◆ ENTRIES SUPPLIED

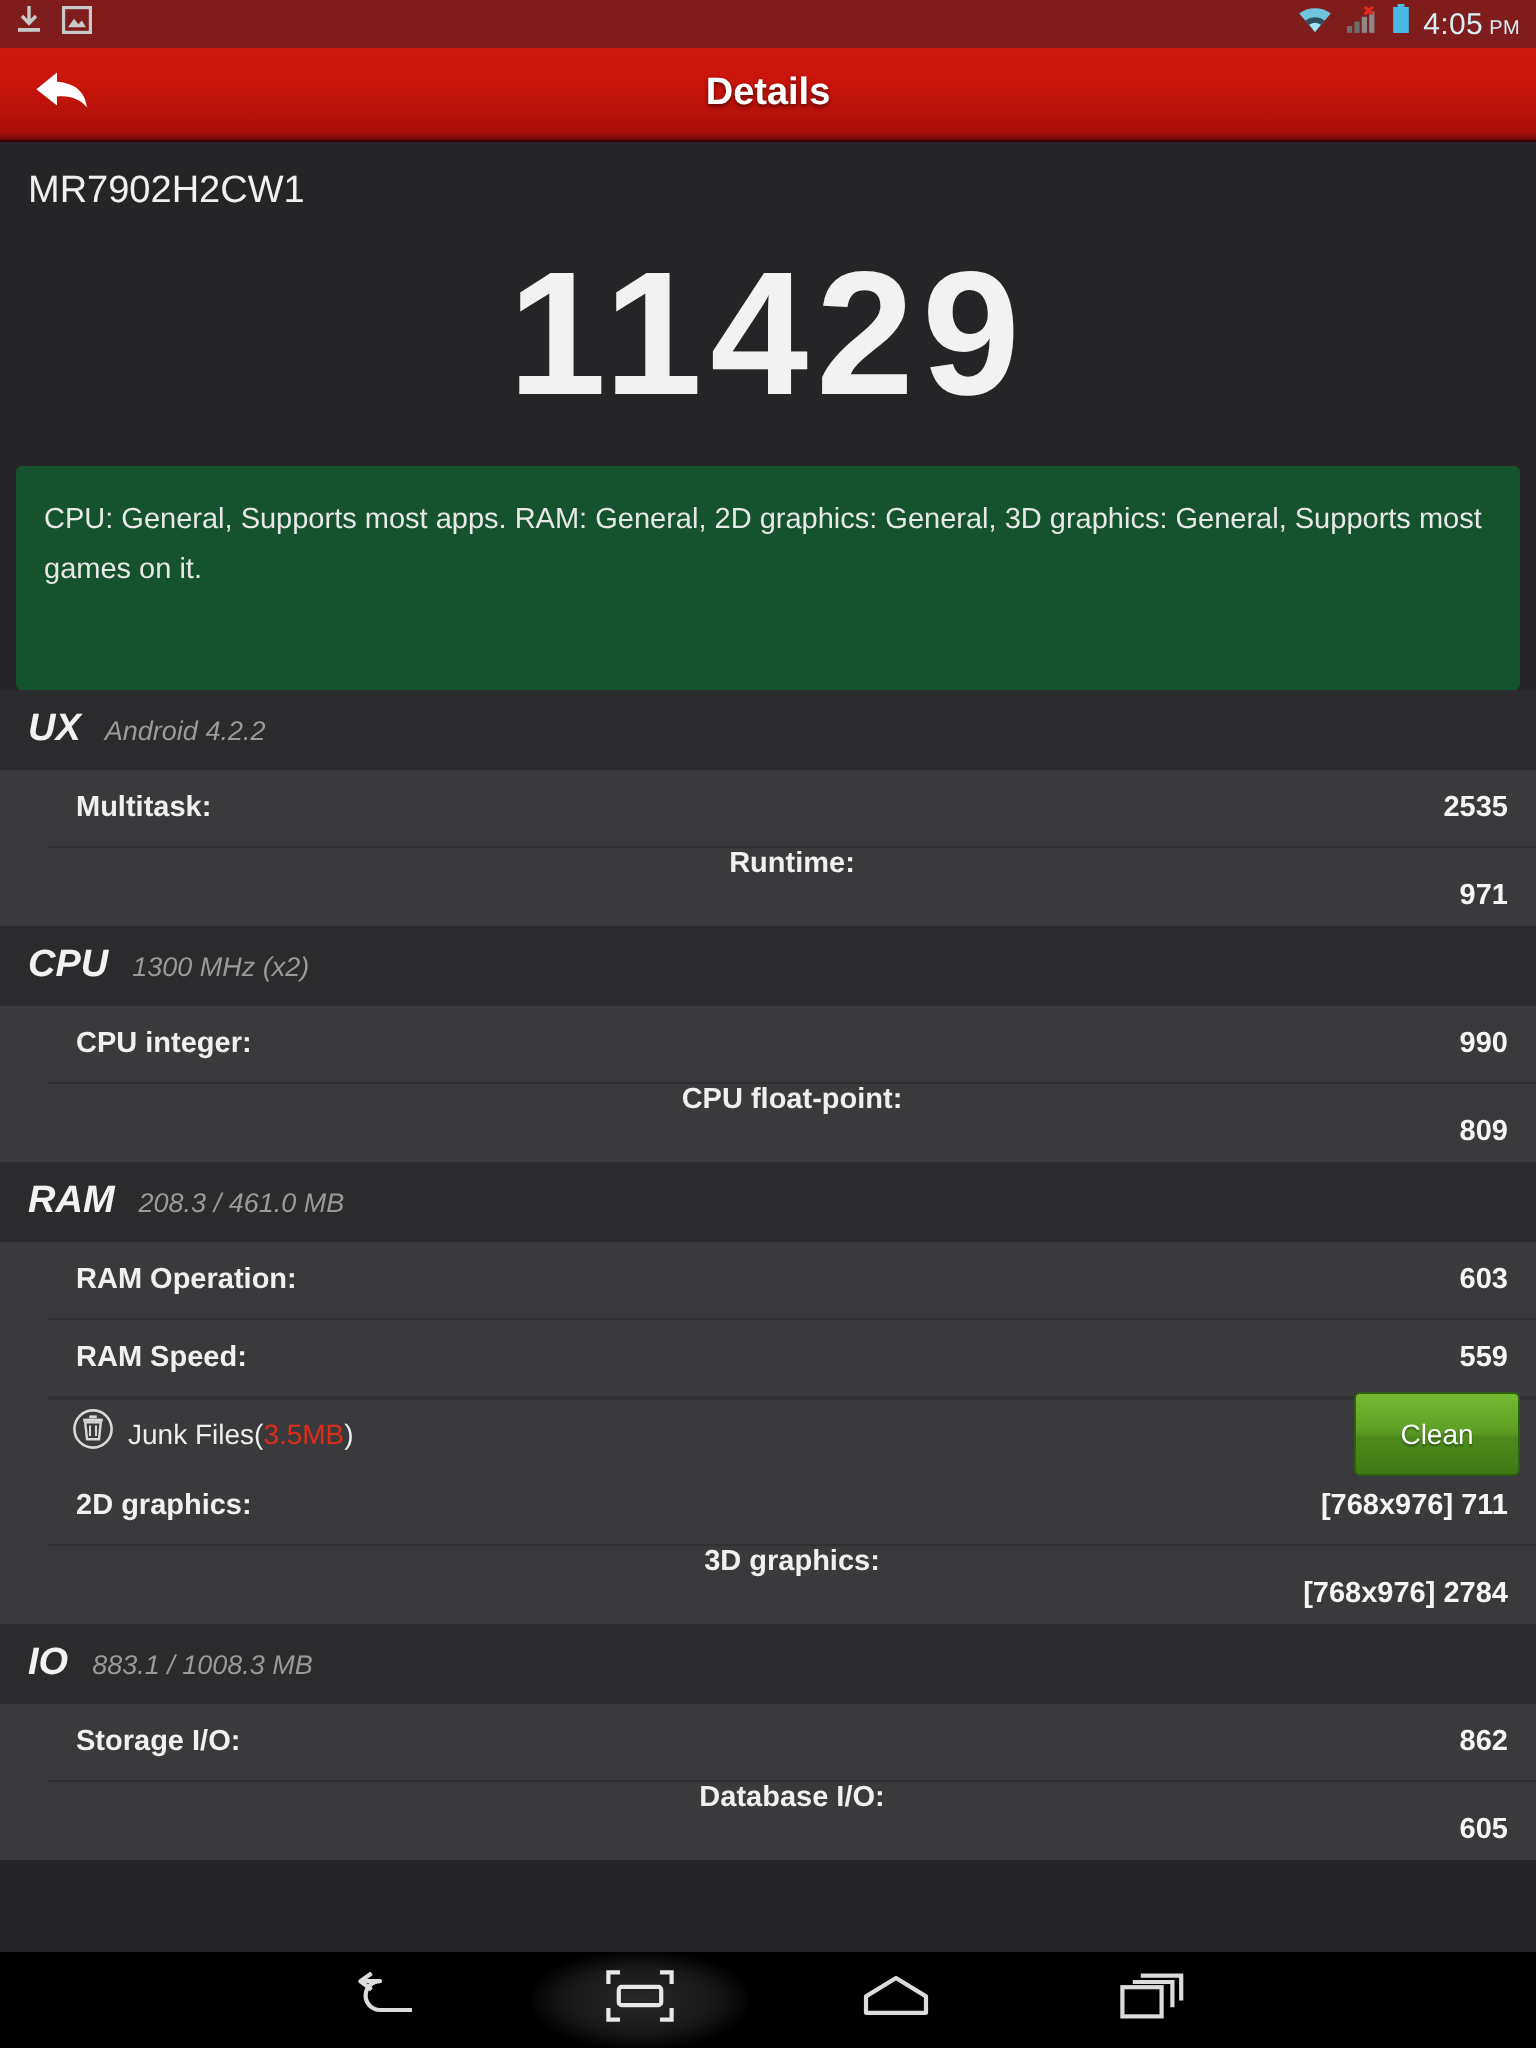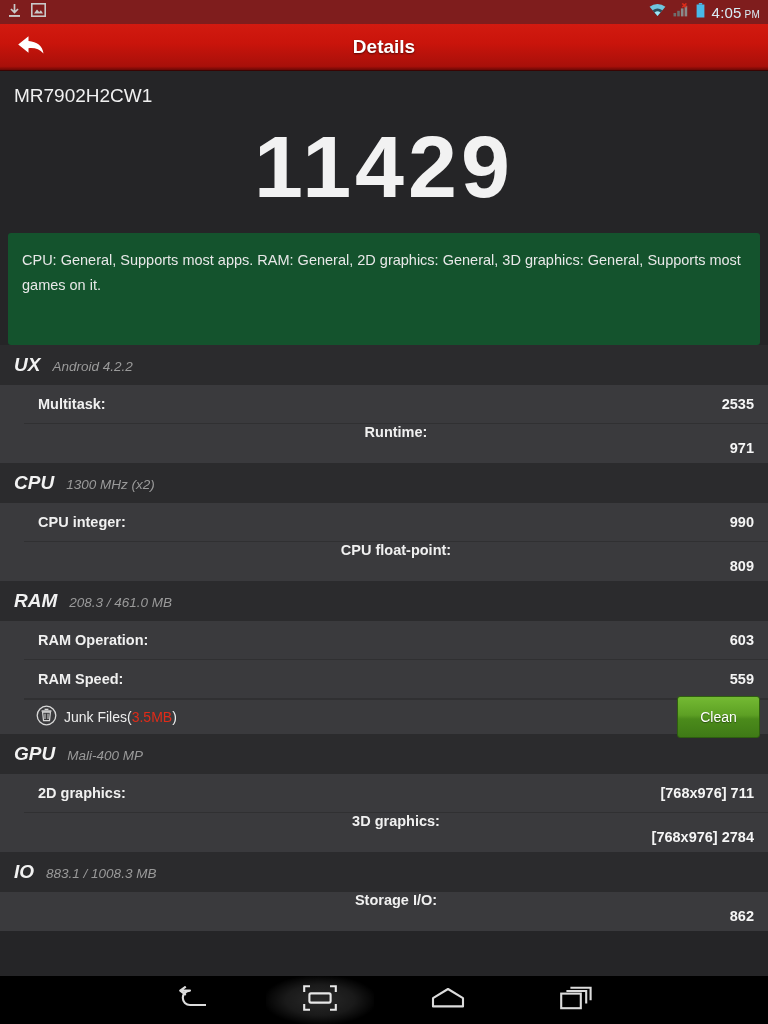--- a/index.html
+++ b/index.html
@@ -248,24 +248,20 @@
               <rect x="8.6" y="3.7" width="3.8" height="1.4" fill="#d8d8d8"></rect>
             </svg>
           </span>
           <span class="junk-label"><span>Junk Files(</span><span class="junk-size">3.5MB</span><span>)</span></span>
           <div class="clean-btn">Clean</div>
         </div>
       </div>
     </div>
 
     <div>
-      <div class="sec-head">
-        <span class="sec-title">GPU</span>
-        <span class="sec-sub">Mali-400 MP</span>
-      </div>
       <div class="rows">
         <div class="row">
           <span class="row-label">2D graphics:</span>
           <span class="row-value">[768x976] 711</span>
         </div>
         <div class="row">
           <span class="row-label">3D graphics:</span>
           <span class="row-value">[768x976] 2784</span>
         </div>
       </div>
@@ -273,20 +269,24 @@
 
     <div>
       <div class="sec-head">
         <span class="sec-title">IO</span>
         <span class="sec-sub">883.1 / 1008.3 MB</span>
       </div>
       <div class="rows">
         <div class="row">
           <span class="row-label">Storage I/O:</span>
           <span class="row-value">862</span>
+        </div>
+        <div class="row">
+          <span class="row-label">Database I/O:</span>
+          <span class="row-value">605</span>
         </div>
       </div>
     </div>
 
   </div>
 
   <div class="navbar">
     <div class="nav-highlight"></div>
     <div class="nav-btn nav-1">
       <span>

◆ WHAT YOU NEED TO DO
Make an exact copy of every record, pictures excluded.

◆ WRITTEN RESPONSE
--- a/index.html
+++ b/index.html
@@ -248,24 +248,20 @@
               <rect x="8.6" y="3.7" width="3.8" height="1.4" fill="#d8d8d8"></rect>
             </svg>
           </span>
           <span class="junk-label"><span>Junk Files(</span><span class="junk-size">3.5MB</span><span>)</span></span>
           <div class="clean-btn">Clean</div>
         </div>
       </div>
     </div>
 
     <div>
-      <div class="sec-head">
-        <span class="sec-title">GPU</span>
-        <span class="sec-sub">Mali-400 MP</span>
-      </div>
       <div class="rows">
         <div class="row">
           <span class="row-label">2D graphics:</span>
           <span class="row-value">[768x976] 711</span>
         </div>
         <div class="row">
           <span class="row-label">3D graphics:</span>
           <span class="row-value">[768x976] 2784</span>
         </div>
       </div>
@@ -273,20 +269,24 @@
 
     <div>
       <div class="sec-head">
         <span class="sec-title">IO</span>
         <span class="sec-sub">883.1 / 1008.3 MB</span>
       </div>
       <div class="rows">
         <div class="row">
           <span class="row-label">Storage I/O:</span>
           <span class="row-value">862</span>
+        </div>
+        <div class="row">
+          <span class="row-label">Database I/O:</span>
+          <span class="row-value">605</span>
         </div>
       </div>
     </div>
 
   </div>
 
   <div class="navbar">
     <div class="nav-highlight"></div>
     <div class="nav-btn nav-1">
       <span>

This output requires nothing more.